* [Your goal] Could you repeat the records below exactly, without the pictures?

◆ ◆ ◆ ◆

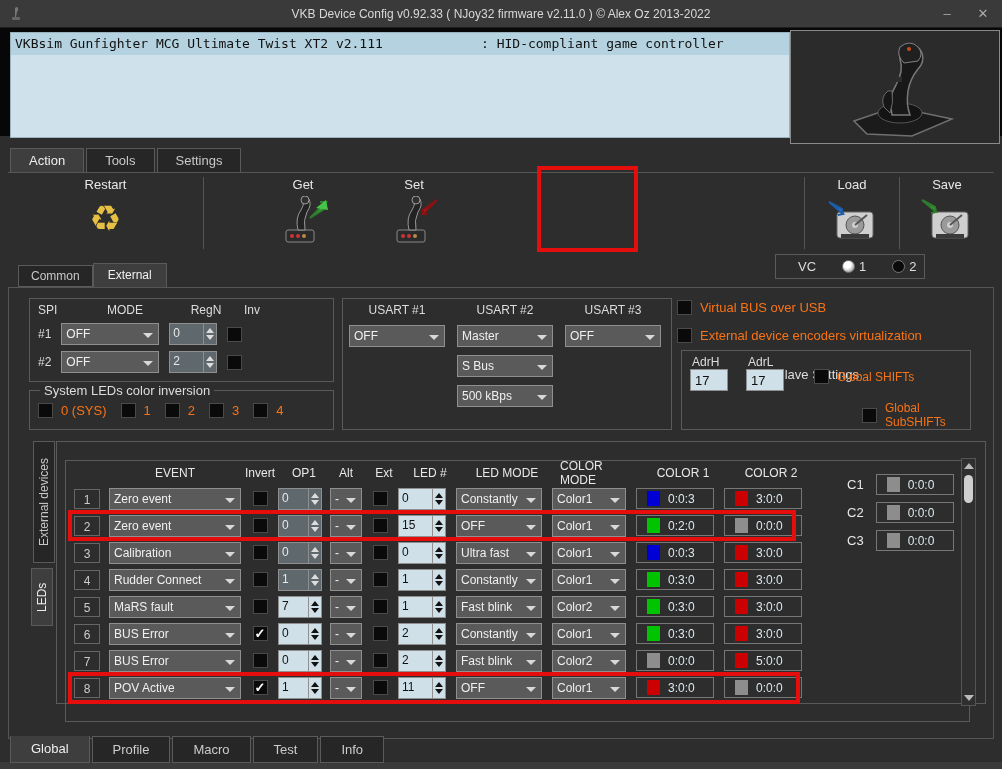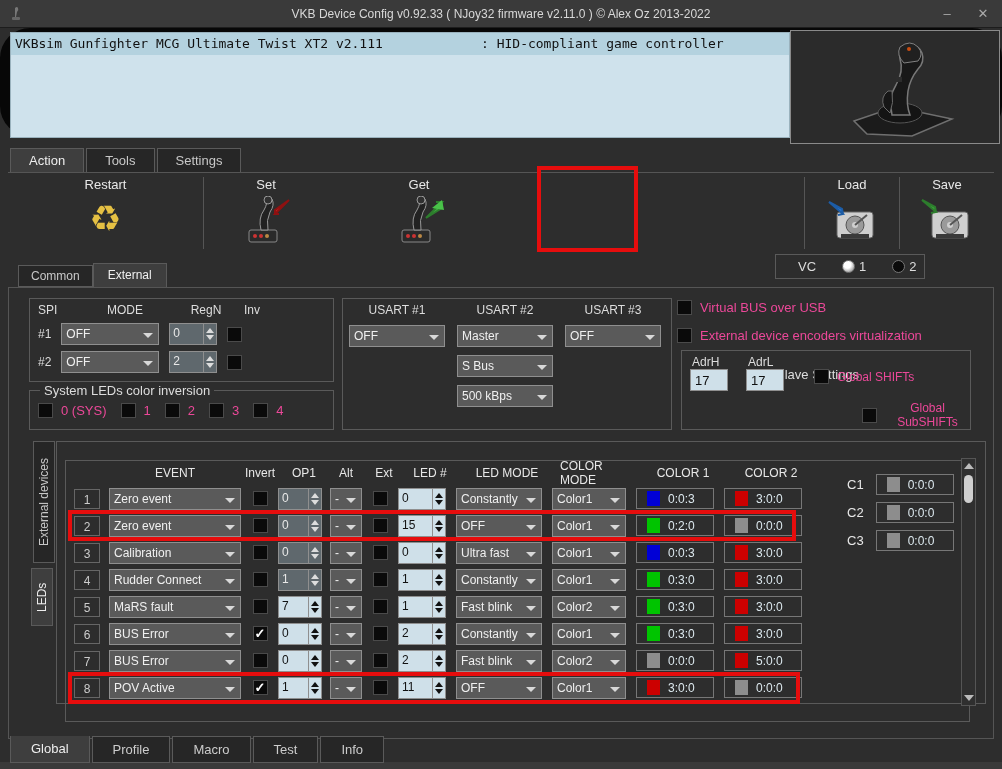--- a/index.html
+++ b/index.html
@@ -10,21 +10,21 @@
     font-size:12px;
   }
   
   .titlebar{position:absolute;left:0;top:0;width:1002px;height:28px;background:#3a3a3a;
     display:flex;align-items:center;border-bottom:1px solid #1d1d1d;}
   .titlebar .title{position:absolute;left:0;right:0;text-align:center;color:#d8d8d8;font-size:12px;}
   .app-icon{margin-left:8px;width:16px;height:16px;z-index:2;}
   .win-btns{position:absolute;right:6px;top:0;height:28px;display:flex;align-items:center;gap:10px;z-index:2;}
   .win-btn{width:26px;height:20px;color:#aaa;text-align:center;line-height:20px;font-size:13px;cursor:default;}
   
-  .topband{position:absolute;left:0;top:28px;width:1002px;height:108px;background:#070707;border-radius:30px;}
+  .topband{position:absolute;left:0;top:28px;width:1002px;height:108px;background:#070707;}
   .devinfo{position:absolute;left:10px;top:4px;width:780px;height:106px;background:#cfe2ec;
     border:1px solid #9ab2bd;font-family:"DejaVu Sans Mono", monospace;font-size:13px;color:#111;}
   .devinfo .row1{background:#b4d2df;height:22px;line-height:22px;display:flex;white-space:pre;}
   .devinfo .row1 .left{padding-left:4px;width:470px;}
   .stickbox{position:absolute;left:790px;top:2px;width:210px;height:114px;background:#2b2b2b;border:1px solid #8a8a8a;}
   .stickbox svg{display:block;margin:2px auto 0;}
   
   .toptabs{position:absolute;left:10px;top:148px;display:flex;z-index:3;}
   .tab{padding:4px 18px;border:1px solid #5a5a5a;border-bottom:none;background:#262626;color:#c8c8c8;
     font-size:13px;margin-right:2px;}
@@ -65,21 +65,21 @@
   .spin.blue .sval{background:#cfe0e9;color:#111;}
   .spin .sbtns{width:13px;background:#5f686d;display:flex;flex-direction:column;justify-content:center;
     align-items:center;gap:2px;border-left:1px solid #8f8f8f;}
   .spin.blue .sbtns{background:#cfe0e9;}
   .tri-up{width:0;height:0;border-left:4px solid transparent;border-right:4px solid transparent;border-bottom:5px solid #111;}
   .tri-dn{width:0;height:0;border-left:4px solid transparent;border-right:4px solid transparent;border-top:5px solid #111;}
   .spin:not(.blue) .tri-up{border-bottom-color:#ddd;} .spin:not(.blue) .tri-dn{border-top-color:#ddd;}
   
   .cb{width:15px;height:15px;background:#0a0a0a;border:1px solid #4a4a4a;color:#fff;font-size:13px;
     line-height:14px;text-align:center;font-weight:bold;flex:none;}
-  .cblabel{display:flex;align-items:center;gap:8px;font-size:13px;color:#ec4899;text-align:center;}
+  .cblabel{display:flex;align-items:center;gap:8px;font-size:13px;color:#f97316;}
   
   .tinput{background:#cfe0e9;color:#111;border:1px solid #8f8f8f;width:38px;height:22px;
     font-size:13px;padding:2px 4px;font-family:"Liberation Sans",sans-serif;}
   
   .ledpanel{position:absolute;left:47px;top:153px;width:930px;height:263px;border:1px solid #5a5a5a;}
   .sidetab{position:absolute;writing-mode:vertical-rl;transform:rotate(180deg);text-align:center;
     border:1px solid #5a5a5a;background:#262626;color:#c8c8c8;font-size:12px;padding:10px 3px;}
   .sidetab.active{background:#3e3e3e;color:#eee;}
   .tablewrap{position:absolute;left:8px;top:18px;width:905px;height:262px;border:1px solid #5a5a5a;}
   .thead{display:flex;align-items:center;height:24px;font-size:12px;color:#e8e8e8;}
@@ -163,47 +163,47 @@
 </div>
 
 <div class="toolbar">
   <div style="width:195px" class="toolbtn">
     <div class="lbl">Restart</div>
     <div class="icon-wrap" style="text-align:center">
       <span class="recycle">♻</span>
     </div>
   </div>
   <div class="tsep"></div>
+  <div style="width:98px;margin-left:50px" class="toolbtn">
+    <div class="lbl">Get</div>
+    <div class="icon-wrap">
+      <svg width="54" height="50" viewBox="0 0 54 50">
+        <rect x="10" y="34" width="28" height="12" rx="2" fill="#2a2a2a" stroke="#888"></rect>
+        <circle cx="16" cy="40" r="2" fill="#c33"></circle>
+          <circle cx="22" cy="40" r="2" fill="#c33"></circle>
+          <circle cx="28" cy="40" r="2" fill="#b84"></circle>
+        <path d="M22 34 q-3 -12 3 -20 q4 -7 2 -11 l6 0 q3 6 -2 13 q-4 8 -2 18 z" fill="#222" stroke="#999"></path>
+        <circle cx="29" cy="4" r="4" fill="#303030" stroke="#999"></circle>
+        <polygon points="34,22 50,6 44,6 50,6 50,12" fill="#3fae3f" stroke="#2d7d2d" stroke-width="2"></polygon>
+        <polygon points="50,4 52,14 40,12" fill="#49c249"></polygon>
+      </svg>
+    </div>
+  </div>
   <div style="width:108px;margin-left:8px" class="toolbtn">
     <div class="lbl">Set</div>
     <div class="icon-wrap">
       <svg width="54" height="50" viewBox="0 0 54 50">
         <rect x="10" y="34" width="28" height="12" rx="2" fill="#2a2a2a" stroke="#888"></rect>
         <circle cx="16" cy="40" r="2" fill="#c33"></circle>
           <circle cx="22" cy="40" r="2" fill="#c33"></circle>
           <circle cx="28" cy="40" r="2" fill="#b84"></circle>
         <path d="M22 34 q-3 -12 3 -20 q4 -7 2 -11 l6 0 q3 6 -2 13 q-4 8 -2 18 z" fill="#222" stroke="#999"></path>
         <circle cx="29" cy="4" r="4" fill="#303030" stroke="#999"></circle>
         <polygon points="50,4 36,18 40,18 36,18 36,14" fill="#cf2020" stroke="#8e1111" stroke-width="2"></polygon>
         <polygon points="34,22 32,10 46,14" fill="#e23c3c" opacity="0"></polygon>
-      </svg>
-    </div>
-  </div>
-  <div style="width:98px;margin-left:50px" class="toolbtn">
-    <div class="lbl">Get</div>
-    <div class="icon-wrap">
-      <svg width="54" height="50" viewBox="0 0 54 50">
-        <rect x="10" y="34" width="28" height="12" rx="2" fill="#2a2a2a" stroke="#888"></rect>
-        <circle cx="16" cy="40" r="2" fill="#c33"></circle>
-          <circle cx="22" cy="40" r="2" fill="#c33"></circle>
-          <circle cx="28" cy="40" r="2" fill="#b84"></circle>
-        <path d="M22 34 q-3 -12 3 -20 q4 -7 2 -11 l6 0 q3 6 -2 13 q-4 8 -2 18 z" fill="#222" stroke="#999"></path>
-        <circle cx="29" cy="4" r="4" fill="#303030" stroke="#999"></circle>
-        <polygon points="34,22 50,6 44,6 50,6 50,12" fill="#3fae3f" stroke="#2d7d2d" stroke-width="2"></polygon>
-        <polygon points="50,4 52,14 40,12" fill="#49c249"></polygon>
       </svg>
     </div>
   </div>
   <div style="flex:1"></div>
   <div class="tsep"></div>
   <div style="width:94px" class="toolbtn">
     <div class="lbl">Load</div>
     <div class="icon-wrap">
       <svg width="54" height="50" viewBox="0 0 54 50">
         <rect x="12" y="16" width="36" height="26" rx="3" fill="#cfcfcf" stroke="#666"></rect>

◆ ◆ ◆ ◆

* [Final answer]
--- a/index.html
+++ b/index.html
@@ -10,21 +10,21 @@
     font-size:12px;
   }
   
   .titlebar{position:absolute;left:0;top:0;width:1002px;height:28px;background:#3a3a3a;
     display:flex;align-items:center;border-bottom:1px solid #1d1d1d;}
   .titlebar .title{position:absolute;left:0;right:0;text-align:center;color:#d8d8d8;font-size:12px;}
   .app-icon{margin-left:8px;width:16px;height:16px;z-index:2;}
   .win-btns{position:absolute;right:6px;top:0;height:28px;display:flex;align-items:center;gap:10px;z-index:2;}
   .win-btn{width:26px;height:20px;color:#aaa;text-align:center;line-height:20px;font-size:13px;cursor:default;}
   
-  .topband{position:absolute;left:0;top:28px;width:1002px;height:108px;background:#070707;border-radius:30px;}
+  .topband{position:absolute;left:0;top:28px;width:1002px;height:108px;background:#070707;}
   .devinfo{position:absolute;left:10px;top:4px;width:780px;height:106px;background:#cfe2ec;
     border:1px solid #9ab2bd;font-family:"DejaVu Sans Mono", monospace;font-size:13px;color:#111;}
   .devinfo .row1{background:#b4d2df;height:22px;line-height:22px;display:flex;white-space:pre;}
   .devinfo .row1 .left{padding-left:4px;width:470px;}
   .stickbox{position:absolute;left:790px;top:2px;width:210px;height:114px;background:#2b2b2b;border:1px solid #8a8a8a;}
   .stickbox svg{display:block;margin:2px auto 0;}
   
   .toptabs{position:absolute;left:10px;top:148px;display:flex;z-index:3;}
   .tab{padding:4px 18px;border:1px solid #5a5a5a;border-bottom:none;background:#262626;color:#c8c8c8;
     font-size:13px;margin-right:2px;}
@@ -65,21 +65,21 @@
   .spin.blue .sval{background:#cfe0e9;color:#111;}
   .spin .sbtns{width:13px;background:#5f686d;display:flex;flex-direction:column;justify-content:center;
     align-items:center;gap:2px;border-left:1px solid #8f8f8f;}
   .spin.blue .sbtns{background:#cfe0e9;}
   .tri-up{width:0;height:0;border-left:4px solid transparent;border-right:4px solid transparent;border-bottom:5px solid #111;}
   .tri-dn{width:0;height:0;border-left:4px solid transparent;border-right:4px solid transparent;border-top:5px solid #111;}
   .spin:not(.blue) .tri-up{border-bottom-color:#ddd;} .spin:not(.blue) .tri-dn{border-top-color:#ddd;}
   
   .cb{width:15px;height:15px;background:#0a0a0a;border:1px solid #4a4a4a;color:#fff;font-size:13px;
     line-height:14px;text-align:center;font-weight:bold;flex:none;}
-  .cblabel{display:flex;align-items:center;gap:8px;font-size:13px;color:#ec4899;text-align:center;}
+  .cblabel{display:flex;align-items:center;gap:8px;font-size:13px;color:#f97316;}
   
   .tinput{background:#cfe0e9;color:#111;border:1px solid #8f8f8f;width:38px;height:22px;
     font-size:13px;padding:2px 4px;font-family:"Liberation Sans",sans-serif;}
   
   .ledpanel{position:absolute;left:47px;top:153px;width:930px;height:263px;border:1px solid #5a5a5a;}
   .sidetab{position:absolute;writing-mode:vertical-rl;transform:rotate(180deg);text-align:center;
     border:1px solid #5a5a5a;background:#262626;color:#c8c8c8;font-size:12px;padding:10px 3px;}
   .sidetab.active{background:#3e3e3e;color:#eee;}
   .tablewrap{position:absolute;left:8px;top:18px;width:905px;height:262px;border:1px solid #5a5a5a;}
   .thead{display:flex;align-items:center;height:24px;font-size:12px;color:#e8e8e8;}
@@ -163,47 +163,47 @@
 </div>
 
 <div class="toolbar">
   <div style="width:195px" class="toolbtn">
     <div class="lbl">Restart</div>
     <div class="icon-wrap" style="text-align:center">
       <span class="recycle">♻</span>
     </div>
   </div>
   <div class="tsep"></div>
+  <div style="width:98px;margin-left:50px" class="toolbtn">
+    <div class="lbl">Get</div>
+    <div class="icon-wrap">
+      <svg width="54" height="50" viewBox="0 0 54 50">
+        <rect x="10" y="34" width="28" height="12" rx="2" fill="#2a2a2a" stroke="#888"></rect>
+        <circle cx="16" cy="40" r="2" fill="#c33"></circle>
+          <circle cx="22" cy="40" r="2" fill="#c33"></circle>
+          <circle cx="28" cy="40" r="2" fill="#b84"></circle>
+        <path d="M22 34 q-3 -12 3 -20 q4 -7 2 -11 l6 0 q3 6 -2 13 q-4 8 -2 18 z" fill="#222" stroke="#999"></path>
+        <circle cx="29" cy="4" r="4" fill="#303030" stroke="#999"></circle>
+        <polygon points="34,22 50,6 44,6 50,6 50,12" fill="#3fae3f" stroke="#2d7d2d" stroke-width="2"></polygon>
+        <polygon points="50,4 52,14 40,12" fill="#49c249"></polygon>
+      </svg>
+    </div>
+  </div>
   <div style="width:108px;margin-left:8px" class="toolbtn">
     <div class="lbl">Set</div>
     <div class="icon-wrap">
       <svg width="54" height="50" viewBox="0 0 54 50">
         <rect x="10" y="34" width="28" height="12" rx="2" fill="#2a2a2a" stroke="#888"></rect>
         <circle cx="16" cy="40" r="2" fill="#c33"></circle>
           <circle cx="22" cy="40" r="2" fill="#c33"></circle>
           <circle cx="28" cy="40" r="2" fill="#b84"></circle>
         <path d="M22 34 q-3 -12 3 -20 q4 -7 2 -11 l6 0 q3 6 -2 13 q-4 8 -2 18 z" fill="#222" stroke="#999"></path>
         <circle cx="29" cy="4" r="4" fill="#303030" stroke="#999"></circle>
         <polygon points="50,4 36,18 40,18 36,18 36,14" fill="#cf2020" stroke="#8e1111" stroke-width="2"></polygon>
         <polygon points="34,22 32,10 46,14" fill="#e23c3c" opacity="0"></polygon>
-      </svg>
-    </div>
-  </div>
-  <div style="width:98px;margin-left:50px" class="toolbtn">
-    <div class="lbl">Get</div>
-    <div class="icon-wrap">
-      <svg width="54" height="50" viewBox="0 0 54 50">
-        <rect x="10" y="34" width="28" height="12" rx="2" fill="#2a2a2a" stroke="#888"></rect>
-        <circle cx="16" cy="40" r="2" fill="#c33"></circle>
-          <circle cx="22" cy="40" r="2" fill="#c33"></circle>
-          <circle cx="28" cy="40" r="2" fill="#b84"></circle>
-        <path d="M22 34 q-3 -12 3 -20 q4 -7 2 -11 l6 0 q3 6 -2 13 q-4 8 -2 18 z" fill="#222" stroke="#999"></path>
-        <circle cx="29" cy="4" r="4" fill="#303030" stroke="#999"></circle>
-        <polygon points="34,22 50,6 44,6 50,6 50,12" fill="#3fae3f" stroke="#2d7d2d" stroke-width="2"></polygon>
-        <polygon points="50,4 52,14 40,12" fill="#49c249"></polygon>
       </svg>
     </div>
   </div>
   <div style="flex:1"></div>
   <div class="tsep"></div>
   <div style="width:94px" class="toolbtn">
     <div class="lbl">Load</div>
     <div class="icon-wrap">
       <svg width="54" height="50" viewBox="0 0 54 50">
         <rect x="12" y="16" width="36" height="26" rx="3" fill="#cfcfcf" stroke="#666"></rect>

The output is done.